- Work task
Look below for the line that has "MOLDURA COBERTURA TÚNEL". Set down the lines from there through the line that has "total: 16326.67 -> 18570.16", exactly as written.

Change detection outputs:
.....

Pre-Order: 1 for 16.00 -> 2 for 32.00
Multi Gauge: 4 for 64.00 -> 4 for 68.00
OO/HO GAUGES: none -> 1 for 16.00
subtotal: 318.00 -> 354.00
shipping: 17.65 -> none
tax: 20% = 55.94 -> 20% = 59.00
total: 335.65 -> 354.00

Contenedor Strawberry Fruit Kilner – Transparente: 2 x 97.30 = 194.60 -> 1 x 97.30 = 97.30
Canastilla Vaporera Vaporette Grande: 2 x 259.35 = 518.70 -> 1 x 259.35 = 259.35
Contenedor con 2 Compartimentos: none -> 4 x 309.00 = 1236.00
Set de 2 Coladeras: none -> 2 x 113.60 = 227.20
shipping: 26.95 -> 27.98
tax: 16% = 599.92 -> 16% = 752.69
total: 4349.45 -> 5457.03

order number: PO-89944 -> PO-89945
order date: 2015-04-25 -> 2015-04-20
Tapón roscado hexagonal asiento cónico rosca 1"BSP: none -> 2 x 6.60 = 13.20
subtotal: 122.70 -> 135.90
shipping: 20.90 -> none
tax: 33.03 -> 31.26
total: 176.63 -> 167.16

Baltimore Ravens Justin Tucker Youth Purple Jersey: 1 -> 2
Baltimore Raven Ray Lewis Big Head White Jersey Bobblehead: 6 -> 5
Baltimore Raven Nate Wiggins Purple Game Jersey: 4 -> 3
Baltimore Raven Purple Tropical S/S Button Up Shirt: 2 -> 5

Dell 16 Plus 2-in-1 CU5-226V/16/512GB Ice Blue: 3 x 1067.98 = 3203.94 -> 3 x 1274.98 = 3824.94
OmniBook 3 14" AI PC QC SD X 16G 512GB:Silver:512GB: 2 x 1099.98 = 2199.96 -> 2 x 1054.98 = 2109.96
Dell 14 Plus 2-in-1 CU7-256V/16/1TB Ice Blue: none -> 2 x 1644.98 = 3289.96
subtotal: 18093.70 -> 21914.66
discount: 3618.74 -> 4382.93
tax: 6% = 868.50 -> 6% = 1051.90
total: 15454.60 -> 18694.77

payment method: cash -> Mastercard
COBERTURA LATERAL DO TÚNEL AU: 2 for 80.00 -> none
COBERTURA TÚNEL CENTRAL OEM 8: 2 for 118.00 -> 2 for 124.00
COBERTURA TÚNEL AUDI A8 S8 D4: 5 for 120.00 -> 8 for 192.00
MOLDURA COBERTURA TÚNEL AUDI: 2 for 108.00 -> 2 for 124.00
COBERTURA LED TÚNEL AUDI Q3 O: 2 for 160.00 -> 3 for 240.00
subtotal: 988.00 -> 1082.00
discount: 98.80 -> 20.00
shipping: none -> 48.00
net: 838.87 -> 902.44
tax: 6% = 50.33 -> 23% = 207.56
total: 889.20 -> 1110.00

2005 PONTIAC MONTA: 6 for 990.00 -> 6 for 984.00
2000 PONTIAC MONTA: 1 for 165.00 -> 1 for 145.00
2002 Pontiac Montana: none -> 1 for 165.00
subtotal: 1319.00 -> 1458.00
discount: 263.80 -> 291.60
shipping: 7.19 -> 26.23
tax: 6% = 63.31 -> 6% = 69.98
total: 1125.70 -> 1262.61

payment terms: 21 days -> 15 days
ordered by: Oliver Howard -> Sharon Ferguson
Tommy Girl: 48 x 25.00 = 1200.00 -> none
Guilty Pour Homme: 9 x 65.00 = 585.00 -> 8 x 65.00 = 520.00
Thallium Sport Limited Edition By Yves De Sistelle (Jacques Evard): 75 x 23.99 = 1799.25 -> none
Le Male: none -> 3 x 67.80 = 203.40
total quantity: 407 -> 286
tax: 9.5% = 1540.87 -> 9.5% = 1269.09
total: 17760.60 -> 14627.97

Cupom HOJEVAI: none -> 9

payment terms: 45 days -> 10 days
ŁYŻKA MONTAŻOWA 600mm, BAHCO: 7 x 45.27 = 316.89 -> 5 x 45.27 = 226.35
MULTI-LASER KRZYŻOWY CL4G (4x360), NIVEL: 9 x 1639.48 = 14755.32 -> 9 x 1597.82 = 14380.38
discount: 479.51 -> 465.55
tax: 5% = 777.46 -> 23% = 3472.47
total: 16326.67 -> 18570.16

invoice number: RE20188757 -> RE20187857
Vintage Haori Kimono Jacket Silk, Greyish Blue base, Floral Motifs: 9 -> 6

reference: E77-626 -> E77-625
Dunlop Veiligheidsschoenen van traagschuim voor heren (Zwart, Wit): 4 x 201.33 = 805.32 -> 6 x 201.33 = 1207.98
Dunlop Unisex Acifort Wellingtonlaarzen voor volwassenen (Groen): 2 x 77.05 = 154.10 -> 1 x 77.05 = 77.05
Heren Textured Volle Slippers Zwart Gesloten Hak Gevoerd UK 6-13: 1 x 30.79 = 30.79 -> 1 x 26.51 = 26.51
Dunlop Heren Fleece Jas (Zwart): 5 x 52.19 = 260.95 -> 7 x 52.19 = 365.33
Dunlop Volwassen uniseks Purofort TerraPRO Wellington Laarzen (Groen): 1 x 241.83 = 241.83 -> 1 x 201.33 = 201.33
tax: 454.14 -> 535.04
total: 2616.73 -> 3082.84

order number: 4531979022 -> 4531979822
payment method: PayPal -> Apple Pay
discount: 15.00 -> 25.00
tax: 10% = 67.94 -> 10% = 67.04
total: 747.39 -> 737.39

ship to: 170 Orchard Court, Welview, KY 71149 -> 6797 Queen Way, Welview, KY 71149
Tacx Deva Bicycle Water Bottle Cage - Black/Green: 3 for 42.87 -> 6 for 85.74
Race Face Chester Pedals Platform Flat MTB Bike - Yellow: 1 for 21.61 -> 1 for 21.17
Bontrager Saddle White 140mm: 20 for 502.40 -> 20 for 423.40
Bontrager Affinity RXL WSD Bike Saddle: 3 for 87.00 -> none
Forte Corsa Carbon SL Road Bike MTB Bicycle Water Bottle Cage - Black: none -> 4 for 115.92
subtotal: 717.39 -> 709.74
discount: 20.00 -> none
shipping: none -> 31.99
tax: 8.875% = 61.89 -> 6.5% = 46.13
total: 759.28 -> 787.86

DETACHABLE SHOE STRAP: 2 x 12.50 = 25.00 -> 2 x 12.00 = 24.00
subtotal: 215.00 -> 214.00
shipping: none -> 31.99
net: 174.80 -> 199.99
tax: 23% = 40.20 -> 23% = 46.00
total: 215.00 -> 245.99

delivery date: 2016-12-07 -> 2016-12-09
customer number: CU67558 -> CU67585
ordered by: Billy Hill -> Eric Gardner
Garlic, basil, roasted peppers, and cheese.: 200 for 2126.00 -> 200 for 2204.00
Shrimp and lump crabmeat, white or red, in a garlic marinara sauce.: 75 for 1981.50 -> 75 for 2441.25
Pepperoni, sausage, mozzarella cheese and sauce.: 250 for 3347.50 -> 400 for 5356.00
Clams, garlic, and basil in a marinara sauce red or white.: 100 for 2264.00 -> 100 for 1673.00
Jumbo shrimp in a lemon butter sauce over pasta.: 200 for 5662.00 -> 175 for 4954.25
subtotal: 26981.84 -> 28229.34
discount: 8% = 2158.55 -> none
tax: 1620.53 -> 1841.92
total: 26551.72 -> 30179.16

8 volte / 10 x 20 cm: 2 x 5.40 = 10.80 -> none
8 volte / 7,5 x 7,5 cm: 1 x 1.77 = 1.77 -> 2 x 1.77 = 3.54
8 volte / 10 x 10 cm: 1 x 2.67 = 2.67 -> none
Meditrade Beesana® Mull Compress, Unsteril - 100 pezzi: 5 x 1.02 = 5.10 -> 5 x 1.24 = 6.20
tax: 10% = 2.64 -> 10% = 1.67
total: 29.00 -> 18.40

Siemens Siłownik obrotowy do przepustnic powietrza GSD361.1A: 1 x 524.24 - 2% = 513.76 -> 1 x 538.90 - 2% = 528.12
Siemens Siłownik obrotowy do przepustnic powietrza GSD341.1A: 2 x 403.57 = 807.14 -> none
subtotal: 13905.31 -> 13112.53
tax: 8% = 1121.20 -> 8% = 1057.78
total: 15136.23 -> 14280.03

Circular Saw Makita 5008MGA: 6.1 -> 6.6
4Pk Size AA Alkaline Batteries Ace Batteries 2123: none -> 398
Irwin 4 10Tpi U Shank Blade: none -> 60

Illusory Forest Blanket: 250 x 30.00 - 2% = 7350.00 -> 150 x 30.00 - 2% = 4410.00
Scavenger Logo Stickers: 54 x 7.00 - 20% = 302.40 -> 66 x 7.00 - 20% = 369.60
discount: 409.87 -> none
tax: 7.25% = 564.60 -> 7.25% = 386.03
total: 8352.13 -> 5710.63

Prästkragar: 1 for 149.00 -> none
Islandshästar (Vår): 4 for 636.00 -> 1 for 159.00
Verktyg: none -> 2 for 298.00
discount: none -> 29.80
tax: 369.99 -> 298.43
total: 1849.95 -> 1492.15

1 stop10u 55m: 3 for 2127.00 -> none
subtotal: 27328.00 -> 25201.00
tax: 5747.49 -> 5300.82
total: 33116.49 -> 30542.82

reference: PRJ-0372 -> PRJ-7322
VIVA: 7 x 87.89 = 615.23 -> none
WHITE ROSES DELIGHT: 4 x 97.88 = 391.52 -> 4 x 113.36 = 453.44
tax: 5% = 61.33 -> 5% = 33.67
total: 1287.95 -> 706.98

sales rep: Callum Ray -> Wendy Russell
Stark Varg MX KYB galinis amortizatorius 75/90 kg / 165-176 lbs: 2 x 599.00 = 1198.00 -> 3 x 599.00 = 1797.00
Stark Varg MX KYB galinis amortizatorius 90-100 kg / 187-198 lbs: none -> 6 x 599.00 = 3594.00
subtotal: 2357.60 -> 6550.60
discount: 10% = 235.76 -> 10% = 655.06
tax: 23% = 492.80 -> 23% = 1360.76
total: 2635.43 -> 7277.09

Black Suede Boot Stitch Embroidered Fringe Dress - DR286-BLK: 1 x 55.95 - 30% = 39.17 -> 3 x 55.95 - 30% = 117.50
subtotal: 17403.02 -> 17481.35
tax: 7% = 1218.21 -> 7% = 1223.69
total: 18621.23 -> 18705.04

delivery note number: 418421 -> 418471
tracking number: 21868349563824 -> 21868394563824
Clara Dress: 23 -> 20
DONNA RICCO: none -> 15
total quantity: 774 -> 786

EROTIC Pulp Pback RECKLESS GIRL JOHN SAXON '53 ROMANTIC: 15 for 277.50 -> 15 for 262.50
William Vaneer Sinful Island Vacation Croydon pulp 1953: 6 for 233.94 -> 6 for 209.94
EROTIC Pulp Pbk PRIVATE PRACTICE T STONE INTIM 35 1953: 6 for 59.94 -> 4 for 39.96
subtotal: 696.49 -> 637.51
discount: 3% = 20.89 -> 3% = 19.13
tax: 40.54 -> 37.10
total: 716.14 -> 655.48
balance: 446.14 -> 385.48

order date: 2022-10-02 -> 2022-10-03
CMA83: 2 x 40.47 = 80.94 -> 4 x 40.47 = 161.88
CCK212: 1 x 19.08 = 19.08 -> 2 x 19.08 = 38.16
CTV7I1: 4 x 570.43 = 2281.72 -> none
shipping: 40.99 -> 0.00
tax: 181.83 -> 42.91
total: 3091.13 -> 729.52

.....

- Written answer
MOLDURA COBERTURA TÚNEL AUDI: 2 for 108.00 -> 2 for 124.00
COBERTURA LED TÚNEL AUDI Q3 O: 2 for 160.00 -> 3 for 240.00
subtotal: 988.00 -> 1082.00
discount: 98.80 -> 20.00
shipping: none -> 48.00
net: 838.87 -> 902.44
tax: 6% = 50.33 -> 23% = 207.56
total: 889.20 -> 1110.00

2005 PONTIAC MONTA: 6 for 990.00 -> 6 for 984.00
2000 PONTIAC MONTA: 1 for 165.00 -> 1 for 145.00
2002 Pontiac Montana: none -> 1 for 165.00
subtotal: 1319.00 -> 1458.00
discount: 263.80 -> 291.60
shipping: 7.19 -> 26.23
tax: 6% = 63.31 -> 6% = 69.98
total: 1125.70 -> 1262.61

payment terms: 21 days -> 15 days
ordered by: Oliver Howard -> Sharon Ferguson
Tommy Girl: 48 x 25.00 = 1200.00 -> none
Guilty Pour Homme: 9 x 65.00 = 585.00 -> 8 x 65.00 = 520.00
Thallium Sport Limited Edition By Yves De Sistelle (Jacques Evard): 75 x 23.99 = 1799.25 -> none
Le Male: none -> 3 x 67.80 = 203.40
total quantity: 407 -> 286
tax: 9.5% = 1540.87 -> 9.5% = 1269.09
total: 17760.60 -> 14627.97

Cupom HOJEVAI: none -> 9

payment terms: 45 days -> 10 days
ŁYŻKA MONTAŻOWA 600mm, BAHCO: 7 x 45.27 = 316.89 -> 5 x 45.27 = 226.35
MULTI-LASER KRZYŻOWY CL4G (4x360), NIVEL: 9 x 1639.48 = 14755.32 -> 9 x 1597.82 = 14380.38
discount: 479.51 -> 465.55
tax: 5% = 777.46 -> 23% = 3472.47
total: 16326.67 -> 18570.16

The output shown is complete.